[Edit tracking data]

Start of Block

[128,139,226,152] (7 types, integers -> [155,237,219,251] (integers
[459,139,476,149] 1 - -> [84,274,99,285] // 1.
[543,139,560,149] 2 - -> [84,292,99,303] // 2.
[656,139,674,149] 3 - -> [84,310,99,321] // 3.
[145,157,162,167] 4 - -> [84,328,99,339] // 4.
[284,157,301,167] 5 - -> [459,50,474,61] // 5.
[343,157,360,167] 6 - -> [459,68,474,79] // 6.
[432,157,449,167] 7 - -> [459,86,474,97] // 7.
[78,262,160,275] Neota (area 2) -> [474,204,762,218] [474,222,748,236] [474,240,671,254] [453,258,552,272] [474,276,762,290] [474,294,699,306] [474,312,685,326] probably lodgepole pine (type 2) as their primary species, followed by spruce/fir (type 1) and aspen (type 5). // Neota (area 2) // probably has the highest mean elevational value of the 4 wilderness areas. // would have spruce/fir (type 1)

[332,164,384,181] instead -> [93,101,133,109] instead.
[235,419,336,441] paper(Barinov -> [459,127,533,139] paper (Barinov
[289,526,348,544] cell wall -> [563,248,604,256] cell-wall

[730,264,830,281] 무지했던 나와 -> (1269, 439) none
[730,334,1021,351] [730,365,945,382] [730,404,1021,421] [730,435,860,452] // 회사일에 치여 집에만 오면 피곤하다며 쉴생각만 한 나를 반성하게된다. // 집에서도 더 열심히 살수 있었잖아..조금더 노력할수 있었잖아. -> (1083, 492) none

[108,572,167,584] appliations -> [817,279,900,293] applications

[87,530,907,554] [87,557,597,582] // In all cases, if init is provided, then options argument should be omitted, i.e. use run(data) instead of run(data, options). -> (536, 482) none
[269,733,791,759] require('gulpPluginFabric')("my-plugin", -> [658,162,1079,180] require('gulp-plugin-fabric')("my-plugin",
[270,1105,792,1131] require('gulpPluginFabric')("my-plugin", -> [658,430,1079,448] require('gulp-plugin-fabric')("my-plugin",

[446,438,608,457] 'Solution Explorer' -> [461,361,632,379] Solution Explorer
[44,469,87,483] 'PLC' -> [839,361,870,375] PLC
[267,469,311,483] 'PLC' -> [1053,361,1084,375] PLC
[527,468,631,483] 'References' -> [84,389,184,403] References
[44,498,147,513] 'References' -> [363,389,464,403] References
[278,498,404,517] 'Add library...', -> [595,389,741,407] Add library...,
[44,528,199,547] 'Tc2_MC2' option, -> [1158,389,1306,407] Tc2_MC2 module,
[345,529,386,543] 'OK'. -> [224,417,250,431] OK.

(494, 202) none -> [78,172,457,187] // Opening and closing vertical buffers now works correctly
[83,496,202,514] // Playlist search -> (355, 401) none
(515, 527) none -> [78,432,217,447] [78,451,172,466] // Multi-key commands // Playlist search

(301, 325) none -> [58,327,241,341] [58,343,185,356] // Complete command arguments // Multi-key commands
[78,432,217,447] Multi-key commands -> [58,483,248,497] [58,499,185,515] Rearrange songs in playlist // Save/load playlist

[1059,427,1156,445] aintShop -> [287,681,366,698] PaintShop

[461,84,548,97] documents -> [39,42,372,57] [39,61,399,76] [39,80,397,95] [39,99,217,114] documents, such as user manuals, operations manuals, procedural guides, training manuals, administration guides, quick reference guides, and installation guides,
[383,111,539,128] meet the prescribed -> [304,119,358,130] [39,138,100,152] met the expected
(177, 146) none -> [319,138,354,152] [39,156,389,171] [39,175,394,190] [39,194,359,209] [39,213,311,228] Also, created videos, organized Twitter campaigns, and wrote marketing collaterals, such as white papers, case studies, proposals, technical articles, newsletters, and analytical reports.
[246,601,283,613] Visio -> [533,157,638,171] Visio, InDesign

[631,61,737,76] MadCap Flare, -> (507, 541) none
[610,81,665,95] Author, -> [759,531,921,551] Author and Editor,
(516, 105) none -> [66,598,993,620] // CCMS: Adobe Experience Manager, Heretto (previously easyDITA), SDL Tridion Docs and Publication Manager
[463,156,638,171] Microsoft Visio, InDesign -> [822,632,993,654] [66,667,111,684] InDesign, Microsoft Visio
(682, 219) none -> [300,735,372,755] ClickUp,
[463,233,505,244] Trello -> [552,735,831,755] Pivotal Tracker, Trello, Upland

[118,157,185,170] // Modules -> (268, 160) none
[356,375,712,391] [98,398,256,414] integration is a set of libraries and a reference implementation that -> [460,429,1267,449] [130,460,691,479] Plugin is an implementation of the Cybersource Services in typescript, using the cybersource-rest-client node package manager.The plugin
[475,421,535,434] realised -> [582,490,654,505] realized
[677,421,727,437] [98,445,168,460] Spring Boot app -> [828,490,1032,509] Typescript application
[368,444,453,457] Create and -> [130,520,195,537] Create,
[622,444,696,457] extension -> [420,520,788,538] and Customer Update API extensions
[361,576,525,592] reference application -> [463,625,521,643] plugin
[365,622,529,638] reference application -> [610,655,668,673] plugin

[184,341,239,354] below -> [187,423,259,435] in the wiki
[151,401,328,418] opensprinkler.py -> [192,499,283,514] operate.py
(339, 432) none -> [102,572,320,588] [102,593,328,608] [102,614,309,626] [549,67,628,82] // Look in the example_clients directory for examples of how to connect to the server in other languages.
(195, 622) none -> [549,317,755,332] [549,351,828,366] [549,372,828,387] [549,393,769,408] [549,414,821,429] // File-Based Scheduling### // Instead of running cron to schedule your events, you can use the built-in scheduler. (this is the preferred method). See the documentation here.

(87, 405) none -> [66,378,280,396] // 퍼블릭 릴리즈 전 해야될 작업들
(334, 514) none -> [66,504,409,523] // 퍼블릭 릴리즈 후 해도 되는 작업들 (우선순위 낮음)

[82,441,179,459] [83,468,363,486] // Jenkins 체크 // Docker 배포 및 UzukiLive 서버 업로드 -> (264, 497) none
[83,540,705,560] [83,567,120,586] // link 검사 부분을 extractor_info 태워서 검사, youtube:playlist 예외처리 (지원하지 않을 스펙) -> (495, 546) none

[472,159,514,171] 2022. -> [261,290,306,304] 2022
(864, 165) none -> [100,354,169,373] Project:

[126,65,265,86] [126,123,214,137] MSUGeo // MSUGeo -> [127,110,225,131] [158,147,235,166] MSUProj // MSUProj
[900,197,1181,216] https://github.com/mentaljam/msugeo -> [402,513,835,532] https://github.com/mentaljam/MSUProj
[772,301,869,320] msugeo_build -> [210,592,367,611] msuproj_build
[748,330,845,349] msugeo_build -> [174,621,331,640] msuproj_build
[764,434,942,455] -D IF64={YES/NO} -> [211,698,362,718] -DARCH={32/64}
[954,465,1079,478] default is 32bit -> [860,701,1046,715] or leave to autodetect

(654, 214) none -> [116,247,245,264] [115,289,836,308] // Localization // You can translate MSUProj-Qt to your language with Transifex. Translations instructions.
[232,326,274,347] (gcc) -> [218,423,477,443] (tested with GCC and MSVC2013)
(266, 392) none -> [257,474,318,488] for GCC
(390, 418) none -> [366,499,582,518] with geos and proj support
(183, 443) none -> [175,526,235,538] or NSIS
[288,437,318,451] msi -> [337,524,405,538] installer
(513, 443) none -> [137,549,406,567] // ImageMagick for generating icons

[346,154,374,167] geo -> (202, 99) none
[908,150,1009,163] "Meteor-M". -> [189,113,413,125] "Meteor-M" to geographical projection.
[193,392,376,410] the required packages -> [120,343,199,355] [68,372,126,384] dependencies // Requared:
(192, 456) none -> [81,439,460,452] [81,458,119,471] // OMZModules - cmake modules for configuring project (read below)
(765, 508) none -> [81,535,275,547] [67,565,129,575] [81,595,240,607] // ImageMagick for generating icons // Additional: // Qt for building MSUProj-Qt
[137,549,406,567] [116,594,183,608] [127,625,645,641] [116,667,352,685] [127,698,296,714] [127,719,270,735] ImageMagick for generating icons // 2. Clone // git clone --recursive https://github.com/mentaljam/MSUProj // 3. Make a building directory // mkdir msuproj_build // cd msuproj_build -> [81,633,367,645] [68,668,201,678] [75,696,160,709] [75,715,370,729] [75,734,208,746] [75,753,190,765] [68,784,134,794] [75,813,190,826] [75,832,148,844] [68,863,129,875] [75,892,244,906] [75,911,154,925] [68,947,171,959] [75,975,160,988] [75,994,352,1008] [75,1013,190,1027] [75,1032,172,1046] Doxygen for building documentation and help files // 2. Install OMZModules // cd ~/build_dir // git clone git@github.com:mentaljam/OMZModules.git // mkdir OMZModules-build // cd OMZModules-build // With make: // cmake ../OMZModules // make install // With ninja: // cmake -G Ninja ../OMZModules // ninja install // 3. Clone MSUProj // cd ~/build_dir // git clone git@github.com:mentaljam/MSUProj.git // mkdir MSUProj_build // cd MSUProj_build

End of Block

What needs to be done: Copy out each line of the entries that holds "search".

Task answer:
[83,496,202,514] // Playlist search -> (355, 401) none
(515, 527) none -> [78,432,217,447] [78,451,172,466] // Multi-key commands // Playlist search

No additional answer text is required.